Front-end code edit data
——
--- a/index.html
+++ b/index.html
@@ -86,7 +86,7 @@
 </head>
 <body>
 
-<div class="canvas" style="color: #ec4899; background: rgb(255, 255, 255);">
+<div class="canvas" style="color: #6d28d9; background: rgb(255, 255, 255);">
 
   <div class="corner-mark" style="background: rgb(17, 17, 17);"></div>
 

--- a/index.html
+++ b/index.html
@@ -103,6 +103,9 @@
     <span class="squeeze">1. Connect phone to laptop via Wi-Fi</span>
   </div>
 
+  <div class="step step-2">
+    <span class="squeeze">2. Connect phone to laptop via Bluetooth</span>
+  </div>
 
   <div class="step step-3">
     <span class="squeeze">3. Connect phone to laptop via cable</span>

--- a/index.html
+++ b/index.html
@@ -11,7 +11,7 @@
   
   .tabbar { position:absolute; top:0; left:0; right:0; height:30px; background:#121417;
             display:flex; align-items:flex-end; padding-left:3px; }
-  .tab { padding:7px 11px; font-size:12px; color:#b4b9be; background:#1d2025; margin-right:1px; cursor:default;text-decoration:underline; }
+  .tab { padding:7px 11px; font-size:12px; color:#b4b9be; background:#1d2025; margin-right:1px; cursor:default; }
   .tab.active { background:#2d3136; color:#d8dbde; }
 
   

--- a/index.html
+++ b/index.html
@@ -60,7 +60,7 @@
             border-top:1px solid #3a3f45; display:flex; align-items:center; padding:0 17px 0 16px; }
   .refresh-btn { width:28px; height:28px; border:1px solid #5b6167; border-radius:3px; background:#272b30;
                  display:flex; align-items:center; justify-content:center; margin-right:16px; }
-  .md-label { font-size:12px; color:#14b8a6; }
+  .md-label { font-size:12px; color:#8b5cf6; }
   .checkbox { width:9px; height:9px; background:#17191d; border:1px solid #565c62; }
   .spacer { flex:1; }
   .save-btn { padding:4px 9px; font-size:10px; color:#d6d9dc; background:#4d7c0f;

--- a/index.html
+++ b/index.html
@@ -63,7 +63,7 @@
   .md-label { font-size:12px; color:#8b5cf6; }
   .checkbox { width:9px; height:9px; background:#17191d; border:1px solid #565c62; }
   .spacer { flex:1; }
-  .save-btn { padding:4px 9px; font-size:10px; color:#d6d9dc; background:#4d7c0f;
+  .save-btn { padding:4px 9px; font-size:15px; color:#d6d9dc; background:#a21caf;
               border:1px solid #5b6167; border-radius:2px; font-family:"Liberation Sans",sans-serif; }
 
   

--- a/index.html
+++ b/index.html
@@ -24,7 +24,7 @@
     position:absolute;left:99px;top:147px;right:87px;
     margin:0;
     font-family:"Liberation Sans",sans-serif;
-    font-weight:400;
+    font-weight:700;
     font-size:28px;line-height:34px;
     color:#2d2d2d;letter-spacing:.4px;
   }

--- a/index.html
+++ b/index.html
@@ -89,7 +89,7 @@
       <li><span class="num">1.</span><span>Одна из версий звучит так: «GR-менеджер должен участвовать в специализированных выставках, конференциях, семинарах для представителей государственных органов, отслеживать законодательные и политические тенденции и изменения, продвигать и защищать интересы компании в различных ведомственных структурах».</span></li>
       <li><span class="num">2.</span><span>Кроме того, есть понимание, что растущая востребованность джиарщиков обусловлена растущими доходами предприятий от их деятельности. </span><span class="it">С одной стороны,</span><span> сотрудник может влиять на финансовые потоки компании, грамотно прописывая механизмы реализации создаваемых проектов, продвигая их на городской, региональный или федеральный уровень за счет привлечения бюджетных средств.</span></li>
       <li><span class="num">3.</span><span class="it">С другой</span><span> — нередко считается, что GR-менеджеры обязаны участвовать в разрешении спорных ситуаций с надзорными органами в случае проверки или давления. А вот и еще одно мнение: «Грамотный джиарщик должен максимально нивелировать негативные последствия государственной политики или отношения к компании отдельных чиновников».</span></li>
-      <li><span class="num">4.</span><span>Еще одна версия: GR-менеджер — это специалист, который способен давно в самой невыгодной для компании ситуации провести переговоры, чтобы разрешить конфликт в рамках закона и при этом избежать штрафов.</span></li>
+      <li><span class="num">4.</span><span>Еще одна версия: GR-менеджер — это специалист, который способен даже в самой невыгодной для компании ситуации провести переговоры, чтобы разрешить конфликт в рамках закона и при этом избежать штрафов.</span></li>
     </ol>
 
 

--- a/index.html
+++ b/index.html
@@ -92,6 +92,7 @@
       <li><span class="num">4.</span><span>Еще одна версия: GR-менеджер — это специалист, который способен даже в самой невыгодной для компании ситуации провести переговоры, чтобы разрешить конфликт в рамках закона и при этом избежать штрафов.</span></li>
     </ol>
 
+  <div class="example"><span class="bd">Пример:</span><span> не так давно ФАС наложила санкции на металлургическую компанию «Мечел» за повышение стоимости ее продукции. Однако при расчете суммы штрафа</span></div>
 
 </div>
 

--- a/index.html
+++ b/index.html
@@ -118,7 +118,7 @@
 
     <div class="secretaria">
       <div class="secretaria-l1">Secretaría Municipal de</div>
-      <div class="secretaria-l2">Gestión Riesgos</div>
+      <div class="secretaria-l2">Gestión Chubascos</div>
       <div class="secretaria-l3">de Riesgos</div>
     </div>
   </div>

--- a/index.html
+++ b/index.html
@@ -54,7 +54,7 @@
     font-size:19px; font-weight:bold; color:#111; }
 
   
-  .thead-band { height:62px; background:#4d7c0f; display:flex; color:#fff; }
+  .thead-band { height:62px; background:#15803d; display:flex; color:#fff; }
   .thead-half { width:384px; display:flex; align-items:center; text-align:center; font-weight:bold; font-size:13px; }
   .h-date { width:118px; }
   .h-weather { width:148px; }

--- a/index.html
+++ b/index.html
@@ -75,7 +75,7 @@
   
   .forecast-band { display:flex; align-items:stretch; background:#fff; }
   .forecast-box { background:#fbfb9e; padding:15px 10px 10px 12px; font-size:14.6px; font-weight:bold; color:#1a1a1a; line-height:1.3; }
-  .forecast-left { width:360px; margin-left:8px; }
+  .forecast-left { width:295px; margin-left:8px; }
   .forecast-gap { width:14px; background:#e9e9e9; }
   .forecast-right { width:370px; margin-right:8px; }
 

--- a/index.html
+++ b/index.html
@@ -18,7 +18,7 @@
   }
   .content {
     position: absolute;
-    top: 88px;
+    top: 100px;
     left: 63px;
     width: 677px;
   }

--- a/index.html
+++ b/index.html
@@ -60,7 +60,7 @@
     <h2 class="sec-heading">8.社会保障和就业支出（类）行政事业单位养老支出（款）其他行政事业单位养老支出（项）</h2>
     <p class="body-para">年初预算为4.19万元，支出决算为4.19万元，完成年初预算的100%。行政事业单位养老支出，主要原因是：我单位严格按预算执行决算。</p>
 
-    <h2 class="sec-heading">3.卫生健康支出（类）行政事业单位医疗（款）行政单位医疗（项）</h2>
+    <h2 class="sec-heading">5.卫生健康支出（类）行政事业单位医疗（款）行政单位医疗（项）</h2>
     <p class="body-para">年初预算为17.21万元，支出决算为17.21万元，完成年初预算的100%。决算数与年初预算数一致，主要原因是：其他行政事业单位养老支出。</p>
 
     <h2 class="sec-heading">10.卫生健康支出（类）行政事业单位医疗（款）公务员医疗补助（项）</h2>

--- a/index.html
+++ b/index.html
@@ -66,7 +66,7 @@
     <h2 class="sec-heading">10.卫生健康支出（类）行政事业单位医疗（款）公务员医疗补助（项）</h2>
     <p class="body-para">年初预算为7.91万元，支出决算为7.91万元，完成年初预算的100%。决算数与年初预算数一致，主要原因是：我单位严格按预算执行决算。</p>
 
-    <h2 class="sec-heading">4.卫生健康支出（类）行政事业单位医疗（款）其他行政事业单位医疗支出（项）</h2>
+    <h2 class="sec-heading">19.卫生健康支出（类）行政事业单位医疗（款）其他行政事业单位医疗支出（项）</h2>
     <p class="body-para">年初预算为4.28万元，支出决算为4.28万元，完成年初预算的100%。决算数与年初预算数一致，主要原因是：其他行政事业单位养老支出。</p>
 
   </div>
——
Directions for this task:
With the first line of the records as the start and the line holding "-103,6 +103,9 @@" as the end, please copy exactly those lines and no others.

Answer space:
--- a/index.html
+++ b/index.html
@@ -86,7 +86,7 @@
 </head>
 <body>
 
-<div class="canvas" style="color: #ec4899; background: rgb(255, 255, 255);">
+<div class="canvas" style="color: #6d28d9; background: rgb(255, 255, 255);">
 
   <div class="corner-mark" style="background: rgb(17, 17, 17);"></div>
 

--- a/index.html
+++ b/index.html
@@ -103,6 +103,9 @@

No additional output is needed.